A settembre dello stesso anno il concessionario tornava a chiedere al Comune se le precedenti misurazioni fossero ancora valide, ottenendo risposta dal Suap (l'11 ottobre 2019) che "non erano intervenute modifiche regolamentari o della legislazione regionale". Una risposta che consente all'operatore di procedere con la richiesta dell'autorizzazione comunale per l'esercizio della sala da gioco, continuando con i lavori di allestimento.
Il Comune tuttavia respinge la domanda (con atto del 15 febbraio 2021), motivando il diniego con la presenza di un "luogo sensibile" (la scuola di formazione) che dista meno di 300 metri dai locali della nuova sala giochi.

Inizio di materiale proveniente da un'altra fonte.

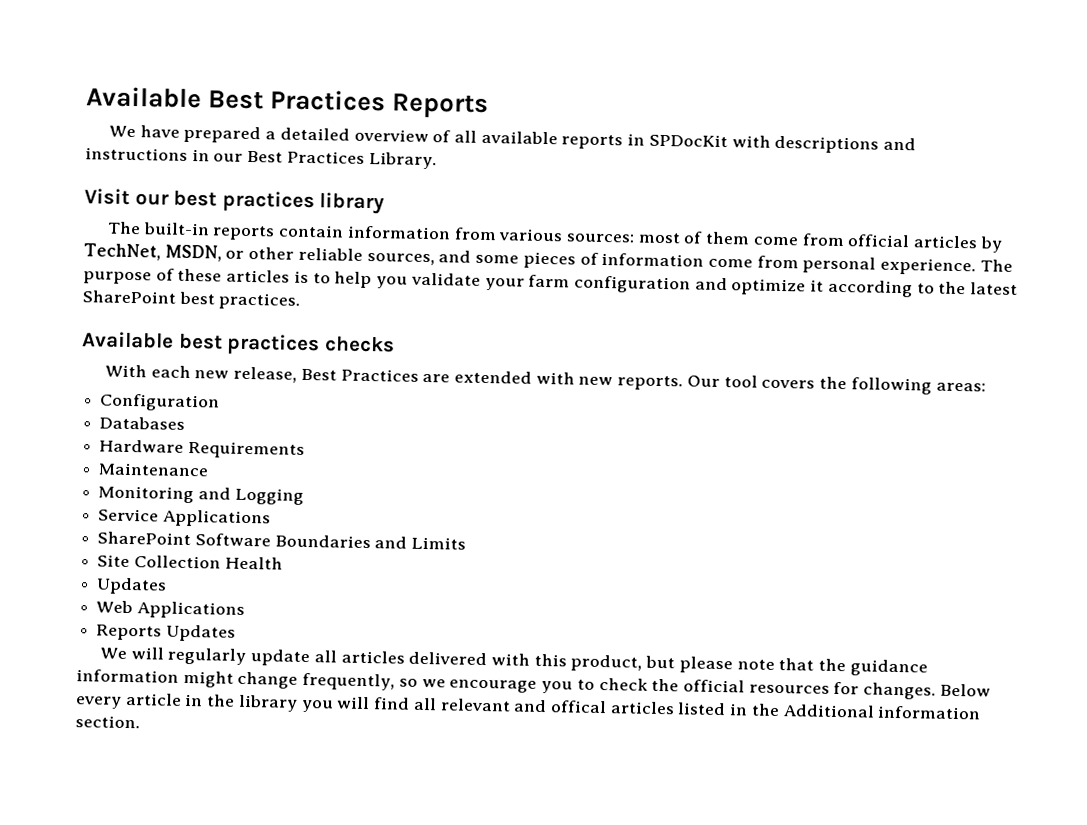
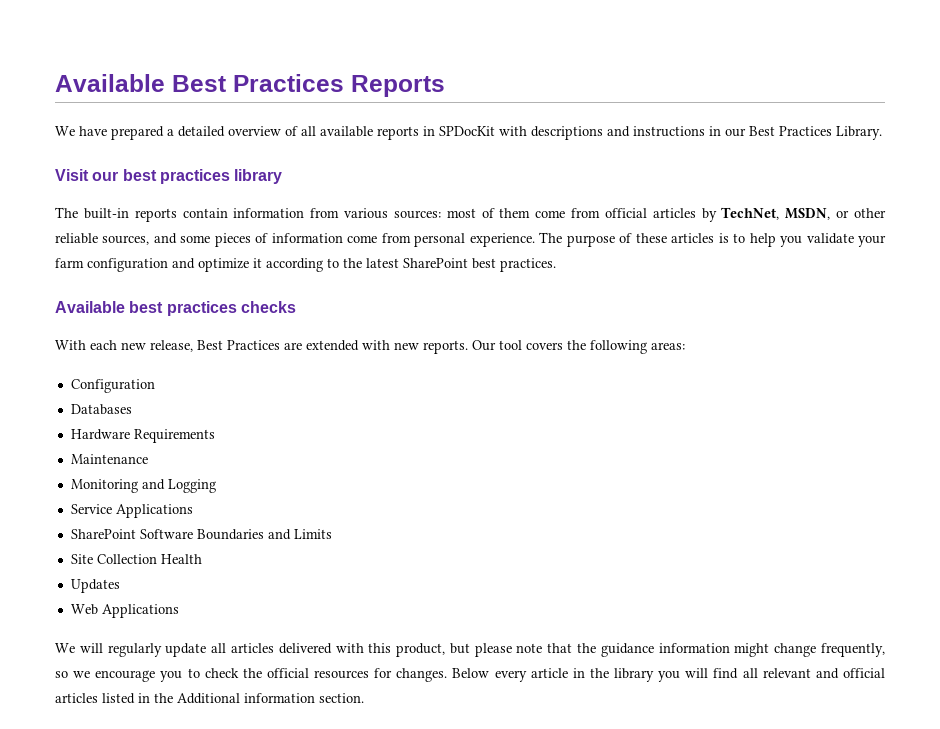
- Reports Updates
- Below every article in the library you will find all relevant and offical articles listed in the Additional information section.
+ Below every article in the library you will find all relevant and official articles listed in the Additional information section.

È qui che il concessionario non ci sta e fa ricorso, con una richiesta di 600mila euro di risarcimento per l'investimento sostenuto, soprattutto per il fatto che, trascorsi i 60 giorni di silenzio assenso, l'autorizzazione avrebbe dovuto essere ormai acquisita. 
 
La sentenza del Tar dimostra che così non è. "Il meccanismo del silenzio assenso", spiega la sentenza citando il regolamento comunale, "non opera in tutti i procedimenti relativi ad attività subordinate al rilascio di un provvedimento autorizzativo". In alcuni casi specifici, riportati in una tabella che è parte integrante del regolamento, occorre attendere l'esplicita pronuncia del comune. "È il caso dell’esercizio delle sale giochi con apparecchi Vlt".
 
Analogamente il Tar respinge anche il secondo punto del ricorso del concessionario, basato sul fatto che la scuola di formazione in questione non sia un istituto scolastico. Secondo la legge regionale, ricorda il Tar, "l’autorizzazione non viene concessa nel caso di ubicazione in un raggio di 300 metri, misurati per la distanza pedonale più breve, da istituti scolastici di qualsiasi grado, luoghi di culto, impianti sportivi e centri giovanili o altri istituti frequentati principalmente da giovani o strutture residenziali o semiresidenziali operanti in ambito sanitario o socio-assistenziale ed inoltre strutture ricettive per categorie protette". La legge regionale, pertanto, non "tutela" solo "istituti scolastici di qualsiasi grado, ma anche altri istituti frequentati principalmente da giovani: come si evince dalla nota del 14 gennaio 2021," riporta il Tar nella sentenza, "la scuola di formazione è frequentata da oltre cento ragazzi di età compresa tra i 14 e i 17 anni, quindi rientra innegabilmente nella seconda categoria".
 
E infine il Tar respinge anche la richiesta di risarcimento "poiché l’istituto dell’indennizzo ex art. 21 quinquies della legge n. 241/1990 presuppone un provvedimento di revoca dell’autorizzazione (come nel caso esaminato dalla sentenza del Consiglio di Stato n. 2018/2021 citata dalla ricorrente), mentre nella fattispecie si controverte in ordine ad un diniego di autorizzazione all’apertura della sala da gioco".